▸ **About this task**: Every entry that follows should be repeated exactly; drop the images.

──────── Information shown ────────

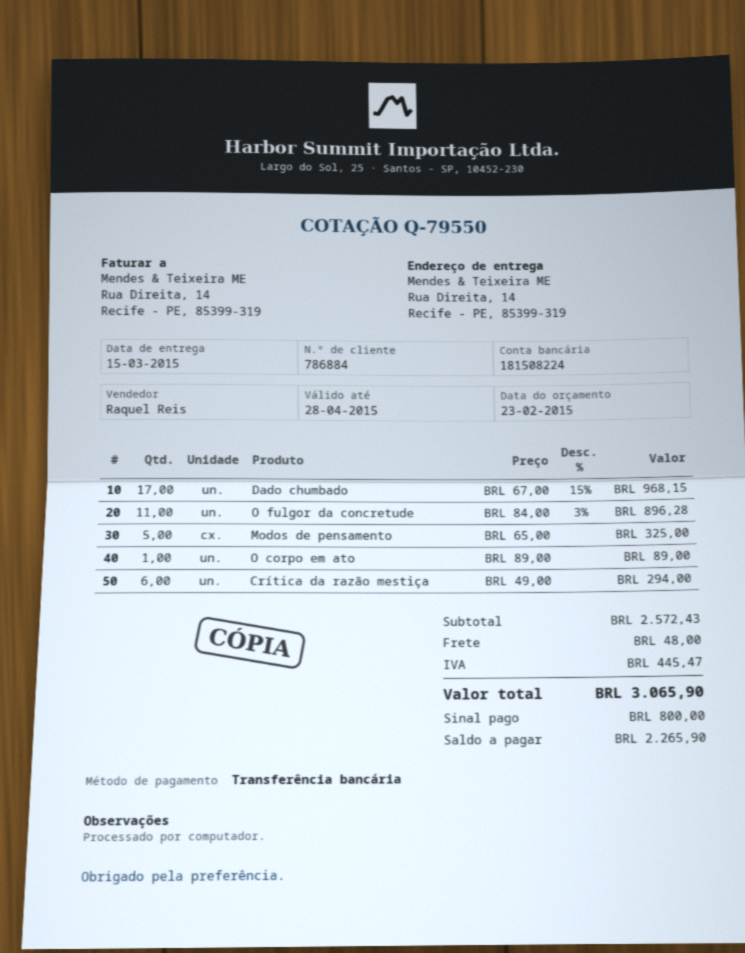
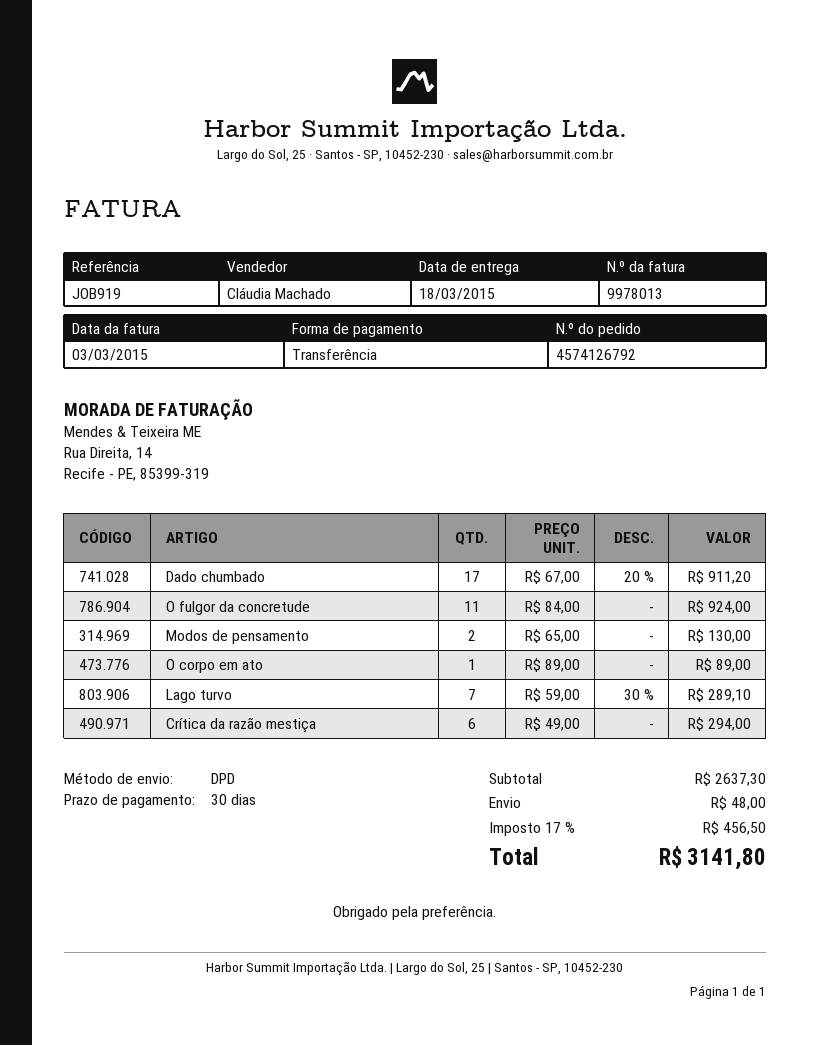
delivery date: 2015-03-15 -> 2015-03-18
sales rep: Raquel Reis -> Cláudia Machado
Dado chumbado: 17 x 67.00 - 15% = 968.15 -> 17 x 67.00 - 20% = 911.20
O fulgor da concretude: 11 x 84.00 - 3% = 896.28 -> 11 x 84.00 = 924.00
Modos de pensamento: 5 x 65.00 = 325.00 -> 2 x 65.00 = 130.00
Lago turvo: none -> 7 x 59.00 - 30% = 289.10
subtotal: 2572.43 -> 2637.30
tax: 445.47 -> 456.50
total: 3065.90 -> 3141.80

────────

▸ **Answer to this exercise**:
delivery date: 2015-03-15 -> 2015-03-18
sales rep: Raquel Reis -> Cláudia Machado
Dado chumbado: 17 x 67.00 - 15% = 968.15 -> 17 x 67.00 - 20% = 911.20
O fulgor da concretude: 11 x 84.00 - 3% = 896.28 -> 11 x 84.00 = 924.00
Modos de pensamento: 5 x 65.00 = 325.00 -> 2 x 65.00 = 130.00
Lago turvo: none -> 7 x 59.00 - 30% = 289.10
subtotal: 2572.43 -> 2637.30
tax: 445.47 -> 456.50
total: 3065.90 -> 3141.80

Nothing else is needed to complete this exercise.